Brief: Whatever precedes the line containing "S 86 | KPI: -31.09 -> -30.59" is not copied; that line and every line after it through the final one below are copied exactly, except pictures.

[Data shown — start]

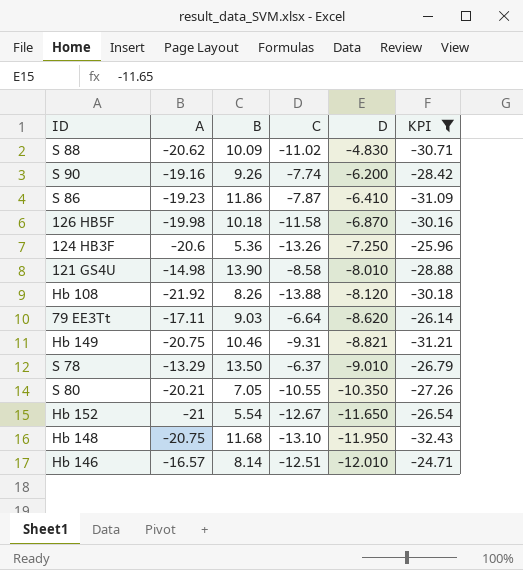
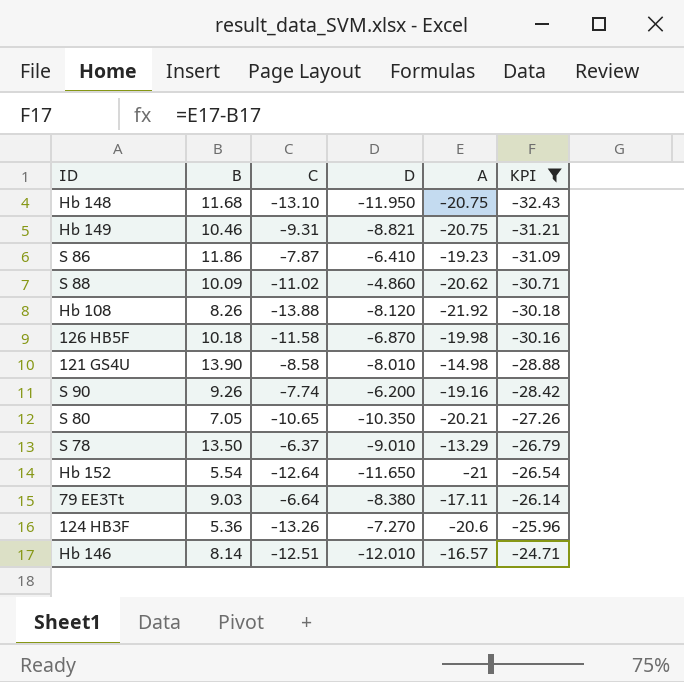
row order: D descending -> KPI ascending
column A | position: 2 -> 5
S 88 | D: -4.830 -> -4.860
S 80 | C: -10.55 -> -10.65
Hb 152 | C: -12.67 -> -12.64
79 EE3Tt | D: -8.620 -> -8.380
124 HB3F | D: -7.250 -> -7.270

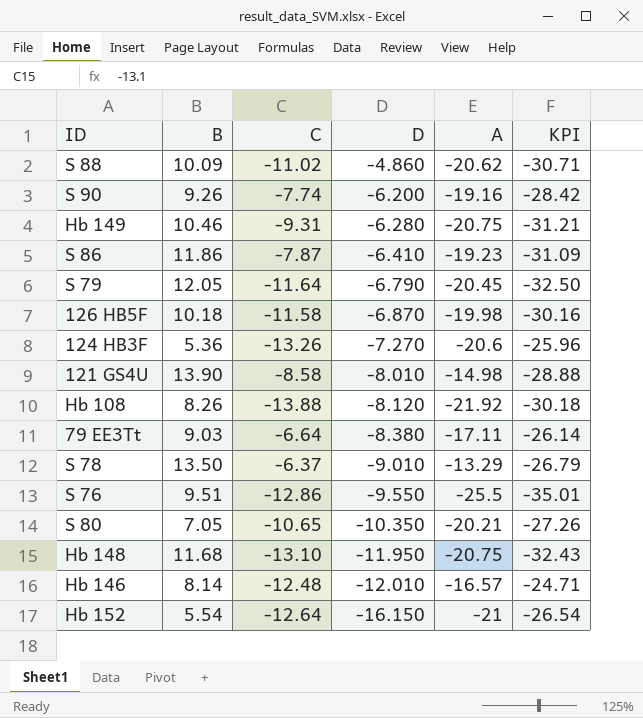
filter: KPI >= -32.43 -> none
row order: KPI ascending -> D descending
Hb 149 | D: -8.821 -> -6.280
Hb 146 | C: -12.51 -> -12.48
Hb 152 | D: -11.650 -> -16.150

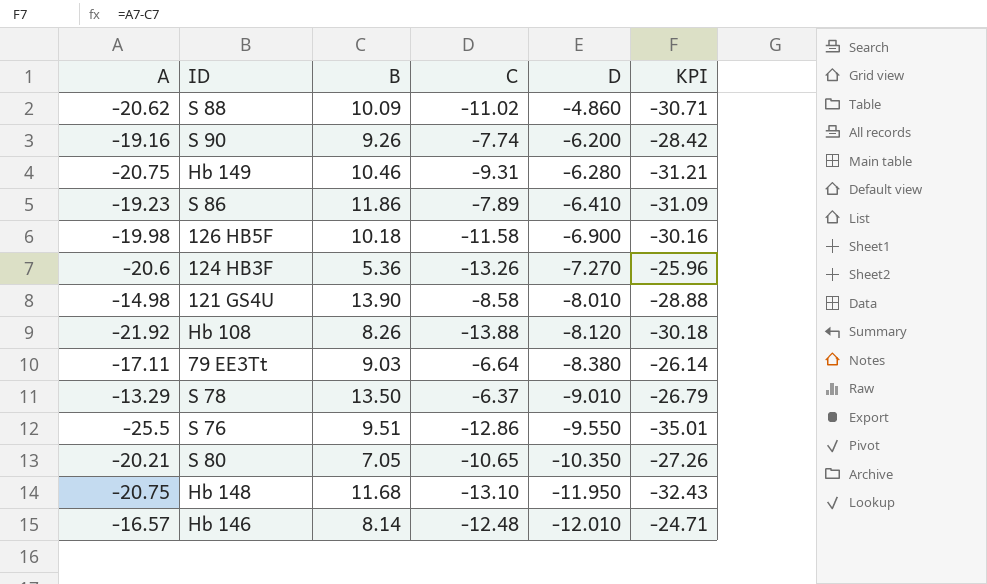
column A | position: 5 -> 1
row S 79: 12.05 | -11.64 | -6.790 | -20.45 | -32.50 -> none
row Hb 152: 5.54 | -12.64 | -16.150 | -21 | -26.54 -> none
S 86 | C: -7.87 -> -7.89
126 HB5F | D: -6.870 -> -6.900

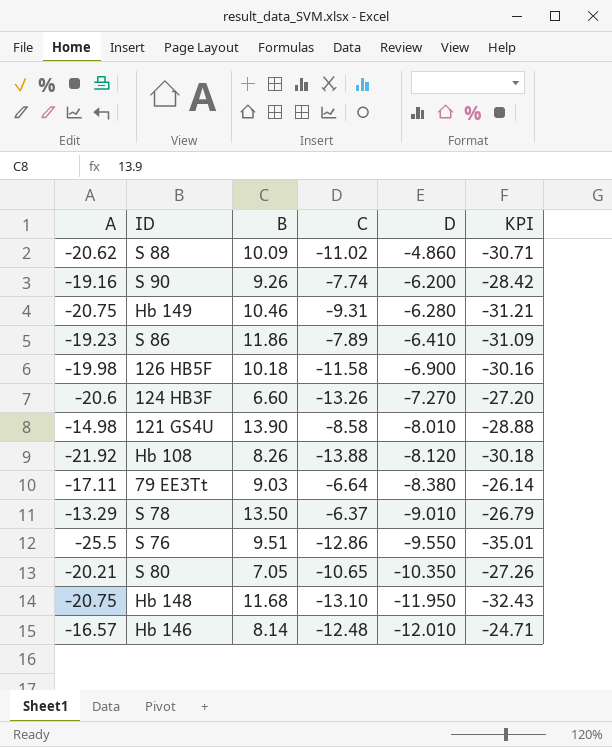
124 HB3F | B: 5.36 -> 6.60
124 HB3F | KPI: -25.96 -> -27.20

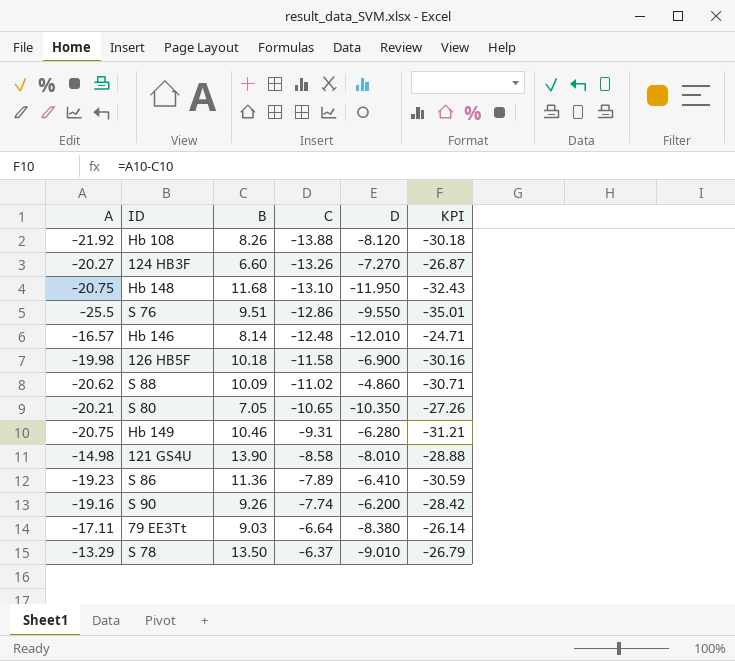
row order: D descending -> C ascending
124 HB3F | A: -20.6 -> -20.27
124 HB3F | KPI: -27.20 -> -26.87
S 86 | B: 11.86 -> 11.36
S 86 | KPI: -31.09 -> -30.59

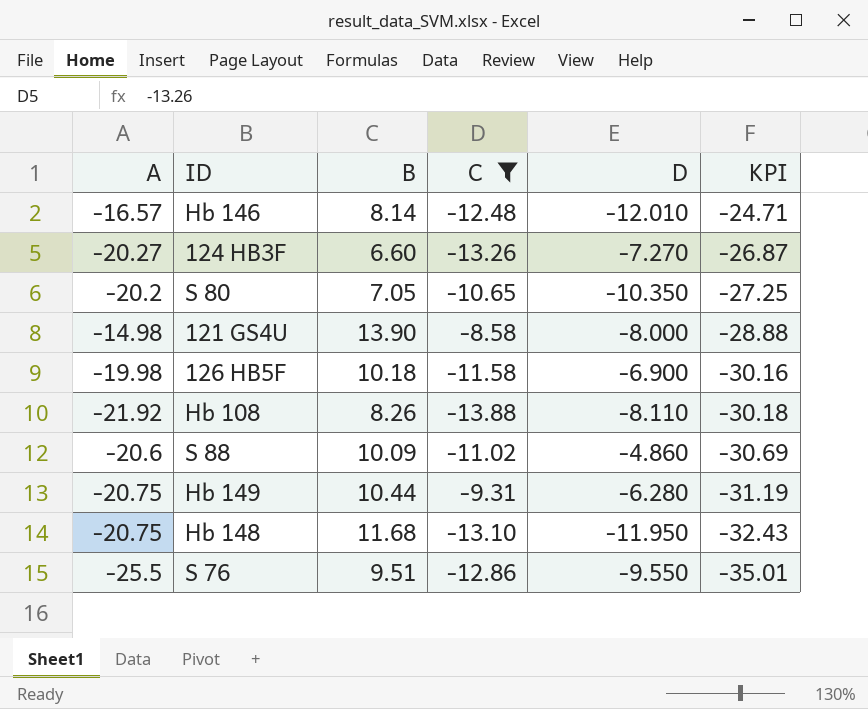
filter: none -> C <= -8.58
row order: C ascending -> KPI descending
S 80 | A: -20.21 -> -20.2
S 80 | KPI: -27.26 -> -27.25
121 GS4U | D: -8.010 -> -8.000
Hb 108 | D: -8.120 -> -8.110
S 88 | A: -20.62 -> -20.6
S 88 | KPI: -30.71 -> -30.69
Hb 149 | B: 10.46 -> 10.44
Hb 149 | KPI: -31.21 -> -31.19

[Data shown — finish]

Solution to the problem:
S 86 | KPI: -31.09 -> -30.59

filter: none -> C <= -8.58
row order: C ascending -> KPI descending
S 80 | A: -20.21 -> -20.2
S 80 | KPI: -27.26 -> -27.25
121 GS4U | D: -8.010 -> -8.000
Hb 108 | D: -8.120 -> -8.110
S 88 | A: -20.62 -> -20.6
S 88 | KPI: -30.71 -> -30.69
Hb 149 | B: 10.46 -> 10.44
Hb 149 | KPI: -31.21 -> -31.19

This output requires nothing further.